## [About this task]
Every line from the one with "- kubectl delete -f deploy/k8s/mongo-service.yaml" to the one with "delete -f deploy/k8s/nodeapp-demo.yaml", including those two, is to be copied exactly; all other lines of the entries below are left out.

## [Source material]
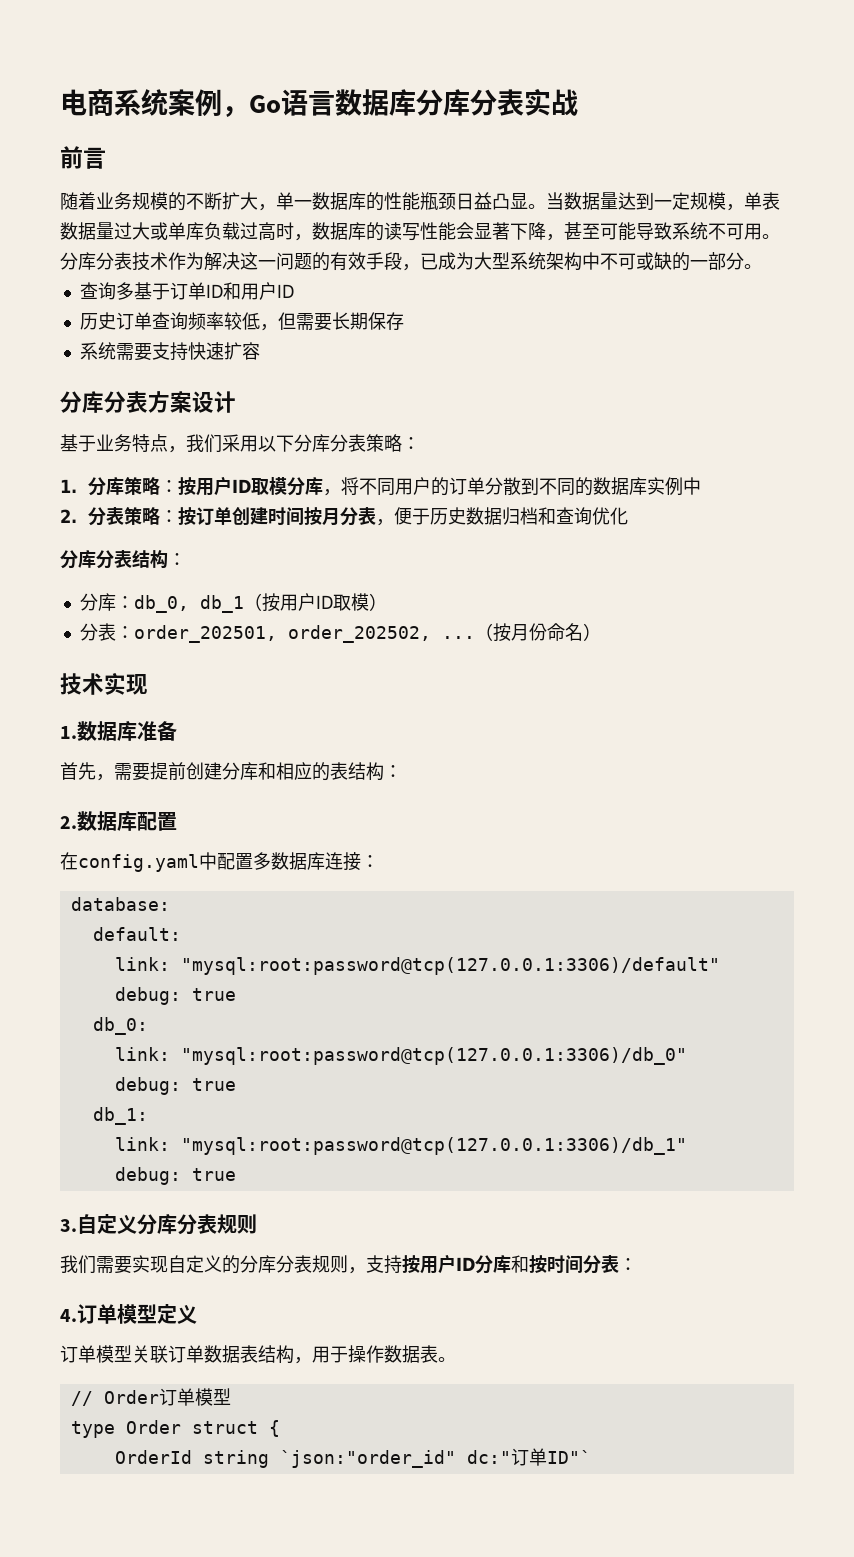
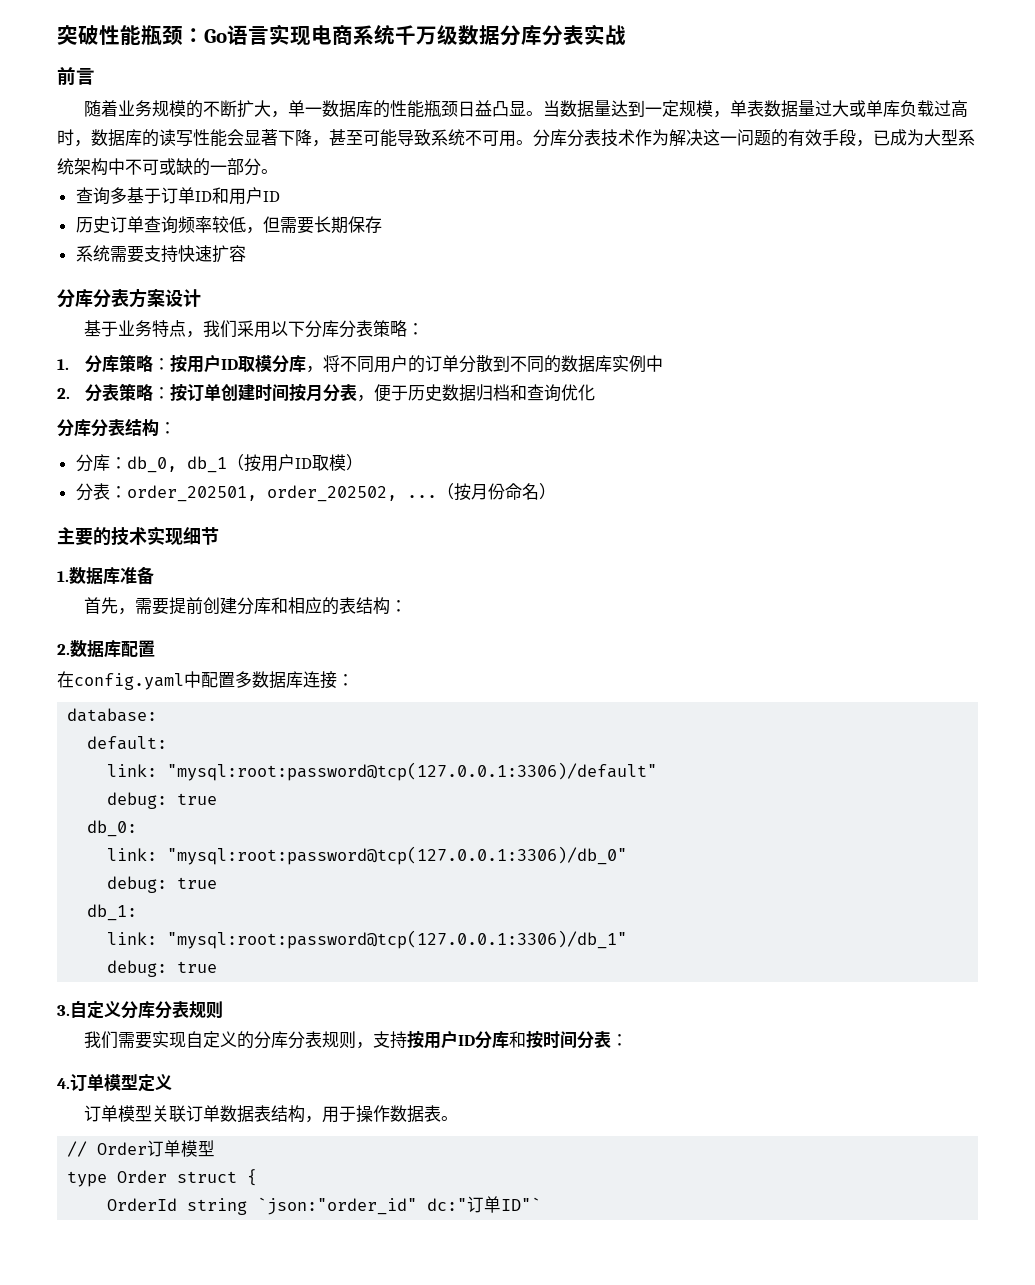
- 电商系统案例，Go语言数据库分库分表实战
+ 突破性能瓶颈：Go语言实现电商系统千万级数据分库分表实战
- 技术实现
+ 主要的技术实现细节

---

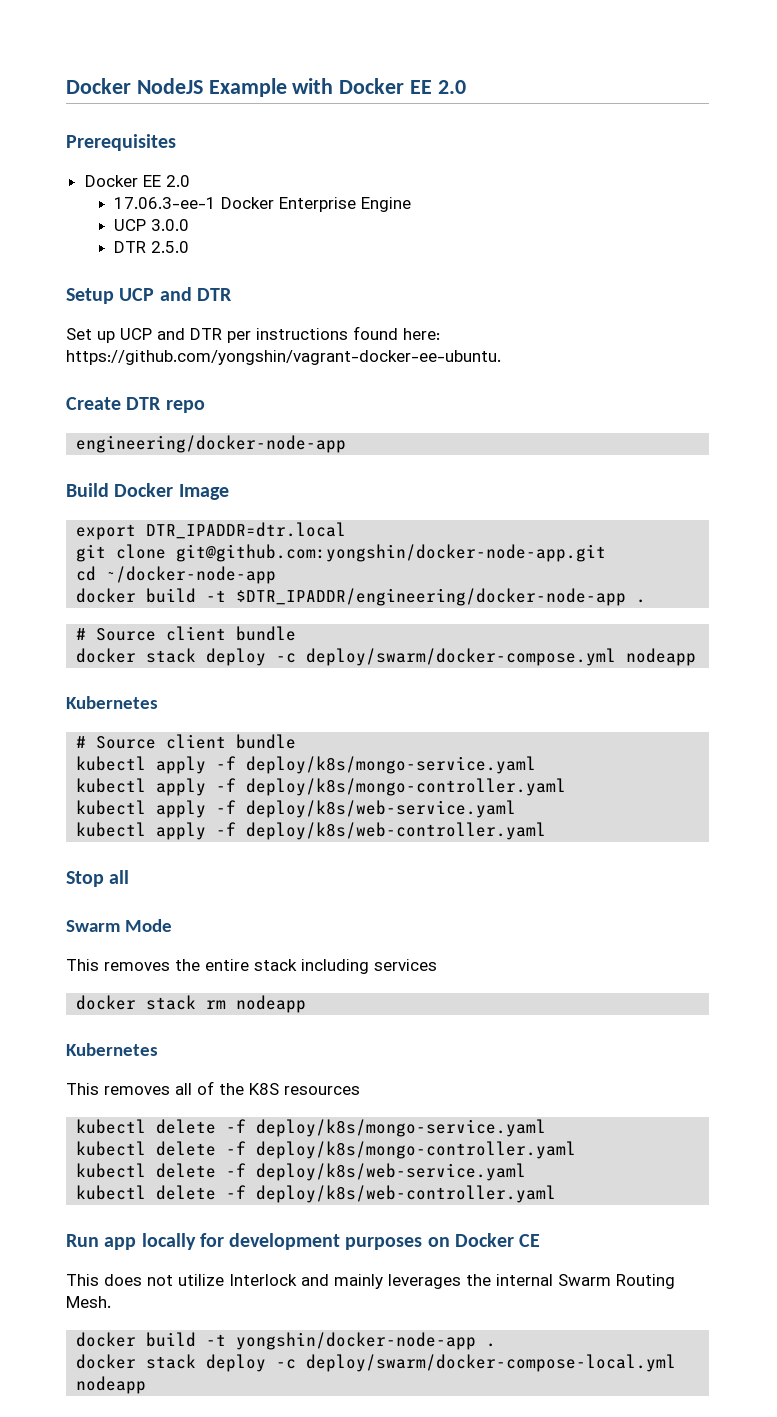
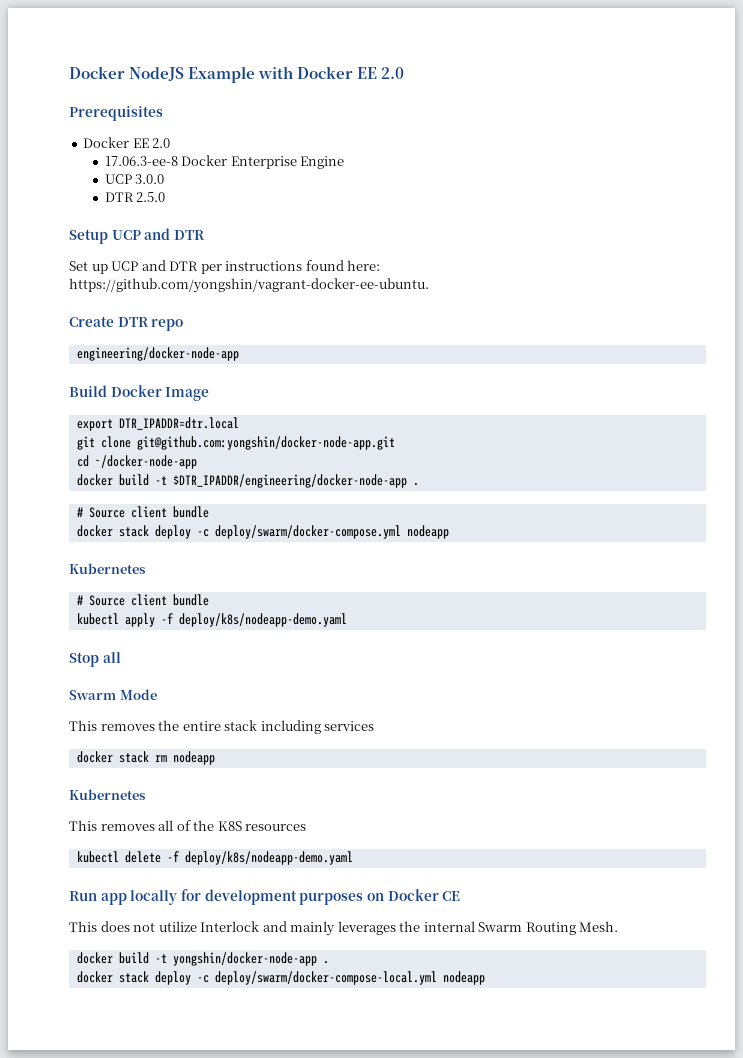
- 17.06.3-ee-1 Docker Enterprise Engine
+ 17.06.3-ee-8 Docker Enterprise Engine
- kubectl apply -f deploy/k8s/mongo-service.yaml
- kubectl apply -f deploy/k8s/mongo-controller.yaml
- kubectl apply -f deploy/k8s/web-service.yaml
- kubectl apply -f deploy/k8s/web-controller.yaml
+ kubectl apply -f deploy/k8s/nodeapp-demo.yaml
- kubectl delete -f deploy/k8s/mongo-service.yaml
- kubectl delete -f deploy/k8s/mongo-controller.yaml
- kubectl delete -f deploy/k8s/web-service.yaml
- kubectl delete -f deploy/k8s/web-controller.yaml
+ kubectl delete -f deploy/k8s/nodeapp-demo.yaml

## [Reply]
- kubectl delete -f deploy/k8s/mongo-service.yaml
- kubectl delete -f deploy/k8s/mongo-controller.yaml
- kubectl delete -f deploy/k8s/web-service.yaml
- kubectl delete -f deploy/k8s/web-controller.yaml
+ kubectl delete -f deploy/k8s/nodeapp-demo.yaml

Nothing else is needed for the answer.